Retype the records below exactly as they stand, omitting the pictures.

### [Data extracted from a collection]
++++

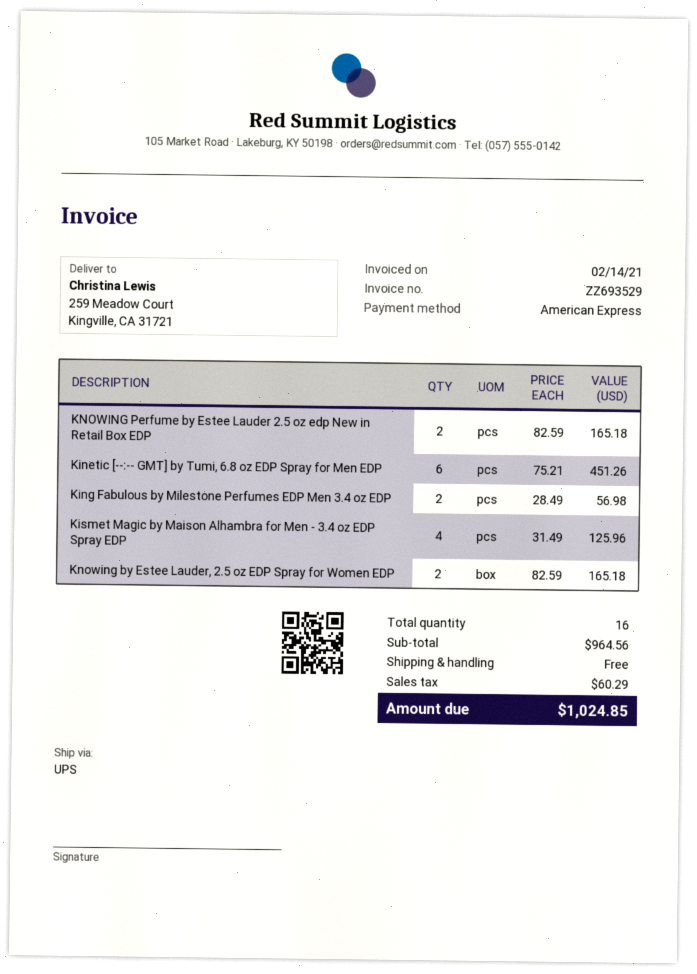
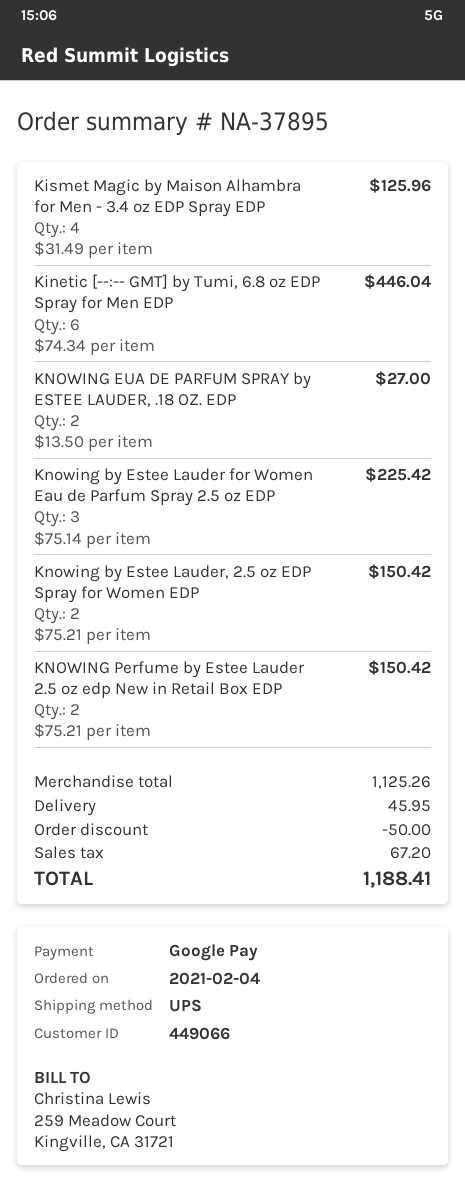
payment method: American Express -> Google Pay
KNOWING Perfume by Estee Lauder 2.5 oz edp New in Retail Box EDP: 2 x 82.59 = 165.18 -> 2 x 75.21 = 150.42
Kinetic [--:-- GMT] by Tumi, 6.8 oz EDP Spray for Men EDP: 6 x 75.21 = 451.26 -> 6 x 74.34 = 446.04
King Fabulous by Milestone Perfumes EDP Men 3.4 oz EDP: 2 x 28.49 = 56.98 -> none
Knowing by Estee Lauder, 2.5 oz EDP Spray for Women EDP: 2 x 82.59 = 165.18 -> 2 x 75.21 = 150.42
KNOWING EUA DE PARFUM SPRAY by ESTEE LAUDER, .18 OZ. EDP: none -> 2 x 13.50 = 27.00
Knowing by Estee Lauder for Women Eau de Parfum Spray 2.5 oz EDP: none -> 3 x 75.14 = 225.42
subtotal: 964.56 -> 1125.26
discount: none -> 50.00
shipping: 0.00 -> 45.95
tax: 60.29 -> 67.20
total: 1024.85 -> 1188.41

++++

### [Answer space]
payment method: American Express -> Google Pay
KNOWING Perfume by Estee Lauder 2.5 oz edp New in Retail Box EDP: 2 x 82.59 = 165.18 -> 2 x 75.21 = 150.42
Kinetic [--:-- GMT] by Tumi, 6.8 oz EDP Spray for Men EDP: 6 x 75.21 = 451.26 -> 6 x 74.34 = 446.04
King Fabulous by Milestone Perfumes EDP Men 3.4 oz EDP: 2 x 28.49 = 56.98 -> none
Knowing by Estee Lauder, 2.5 oz EDP Spray for Women EDP: 2 x 82.59 = 165.18 -> 2 x 75.21 = 150.42
KNOWING EUA DE PARFUM SPRAY by ESTEE LAUDER, .18 OZ. EDP: none -> 2 x 13.50 = 27.00
Knowing by Estee Lauder for Women Eau de Parfum Spray 2.5 oz EDP: none -> 3 x 75.14 = 225.42
subtotal: 964.56 -> 1125.26
discount: none -> 50.00
shipping: 0.00 -> 45.95
tax: 60.29 -> 67.20
total: 1024.85 -> 1188.41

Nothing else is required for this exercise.